The components of computer system 200 cooperatively operate to provide versatile functionality and performance. In one exemplary implementation, the components of computer system 200 cooperatively operate to provide predetermined types of functionality, even though some of the functional components included in computer system 200 may be defective. Communications bus 291, 292, 293, 294, 295 and 297 communicate information. Central processor 201 processes information. Main memory 202 stores information and instructions for the central processor 201. Removable data storage device 204 also stores information and instructions (e.g., functioning as a large information reservoir). Input device 207 provides a mechanism for inputting information and/or for pointing to or highlighting information on display 220. Signal communication port 208 provides a communication interface to exterior devices (e.g., an interface with a network). Display device 220 displays information in accordance with data stored in frame buffer 215. Graphics processor 211 processes graphics commands from central processor 201 and provides the resulting data to frame buffer 215 for storage and retrieval by display monitor 220.
With reference now to
The components of quantization post-processing encoder system 300 cooperatively operate to facilitate increased compression ratios. Motion search module 310 receives an input bit stream of raw video data (e.g., picture data, frame data, etc.) and processes it, often in macroblocks of 16×16 pixels, and the processed information is forwarded to a motion compensation module 321 In one embodiment, the processing by motion search module 310 includes comparing the raw video data on a picture or frame by fame basis with reconstructed picture or frame data received from reconstruction/deblock module 328 to detect “image motion” indications. Transform engine 322 receives motion compensated information and performs additional operations (e.g., discrete cosine transform, etc.), and outputs data (e.g., transformed coefficients, etc.) to quantization module 323. Quantization module 323 performs quantization of the received information the quantization results are forwarded to quantization coefficient buffer 324, inverse quantization module 326 and quantization post-processing module 325. Buffers, such as quantization buffer 324 can be used to buffer or temporarily store information and to increase efficiency by facilitating some independence and simultaneous operations in various encoding stages. For example, quantization coefficient buffer 324 stores results of quantization module 323. Entropy encoder 330 takes the data from quantization buffer 324, and outputs an encoded bitstream. The reconstruction pipe including inverse quantization module 326, inverse transform module 327 and reconstruction/deblock module 328 perform operations directed at creating a reconstructed bit stream associated with a frame or picture.

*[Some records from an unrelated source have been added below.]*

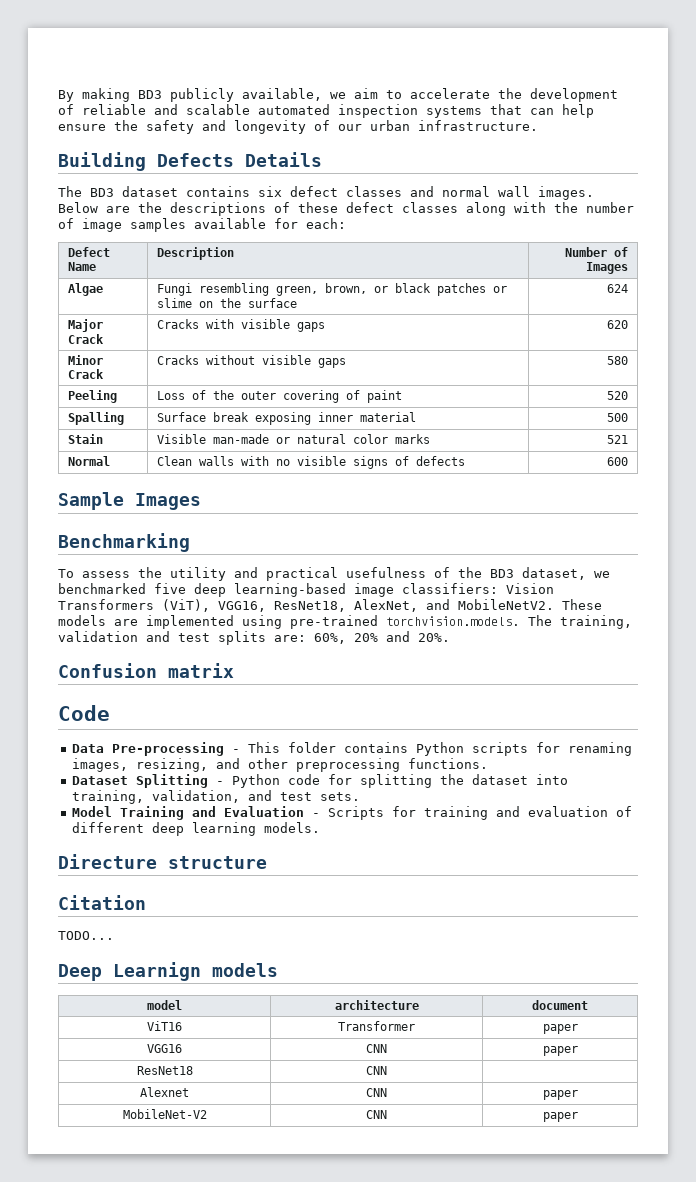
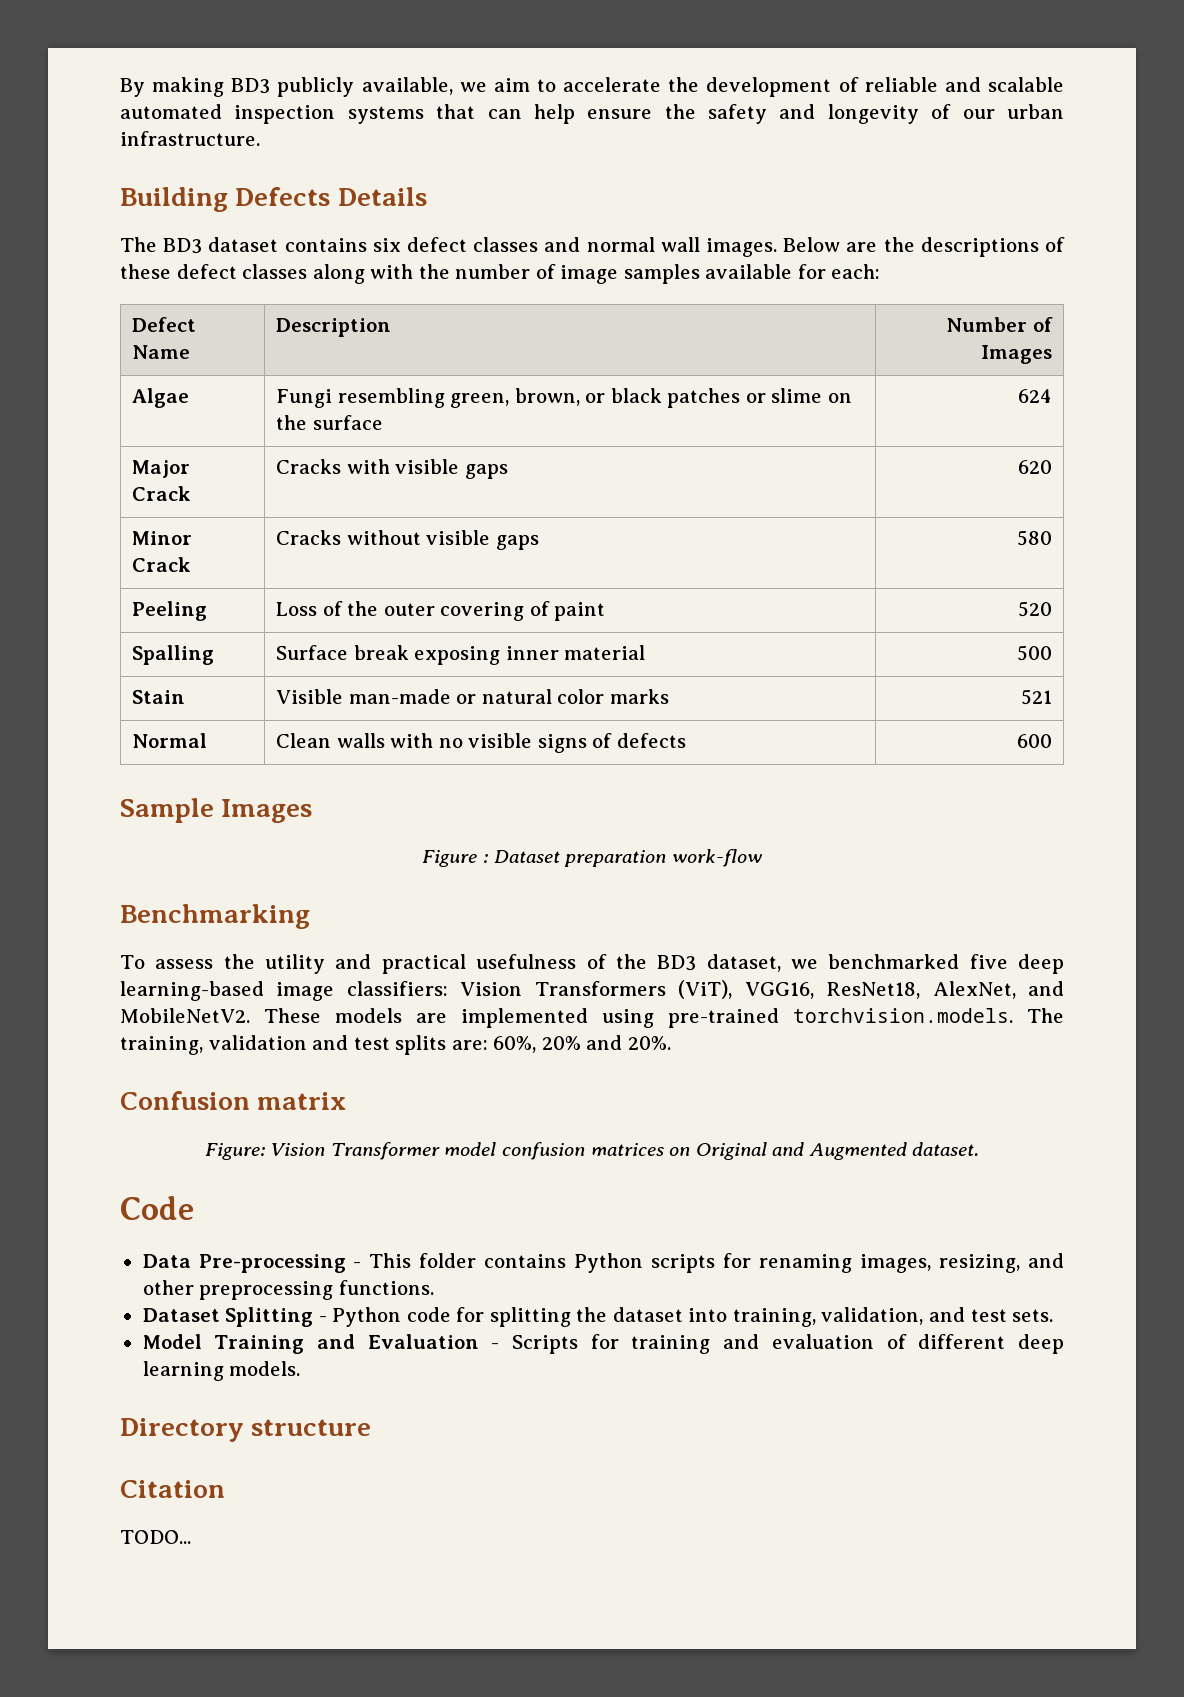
+ Figure : Dataset preparation work-flow
+ Figure: Vision Transformer model confusion matrices on Original and Augmented dataset.
- Directure structure
+ Directory structure
- Deep Learnign models
- model | architecture | document
- ViT16 | Transformer | paper
- VGG16 | CNN | paper
- ResNet18 | CNN |
- Alexnet | CNN | paper
- MobileNet-V2 | CNN | paper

Quantization post-processing module 325 operates to increase compression ratio (e.g., the ratio of the original raw pixel stream size to the encoded bitstream size, etc.). Quantization post-processing module 325 provides adjustment information to the quantization coefficient buffer 324 for utilization in adjusting stored results from quantization module 323 without unduly impacting image quality.
The input to quantization post-processing module 325 comes from the output of quantization module 323 and the output of the quantization post-processing module 325 goes to the input of the quantization coefficient buffer 324 and the inverse quantization module 326. For example, quantization post-processing module 325 provides the adjustment information to inverse quantization module 326 for utilization in adjusting results of the quantization module 323. The quantization post-processing module 325 processes the output of quantization module 323 at-speed, and reduces artifacts introduced by quantization module to either increase compression or increase bit-stream quality at constant compression. In embodiment, quantization post-processing module 325 determines a cost associated with encoding a block of video pixels based upon a range of quantization coefficients. In one exemplary implementation, quantization post-processing module 325 determines if the coefficients associated with a block of pixels indicate the pixels values are insignificant and directs the quantization coefficient buffer 324 to alter coefficients associated with a block of pixels. For example, quantization post-processing module 325 directs the quantization coefficient buffer 324 to replace a current quantized coefficient by zero value.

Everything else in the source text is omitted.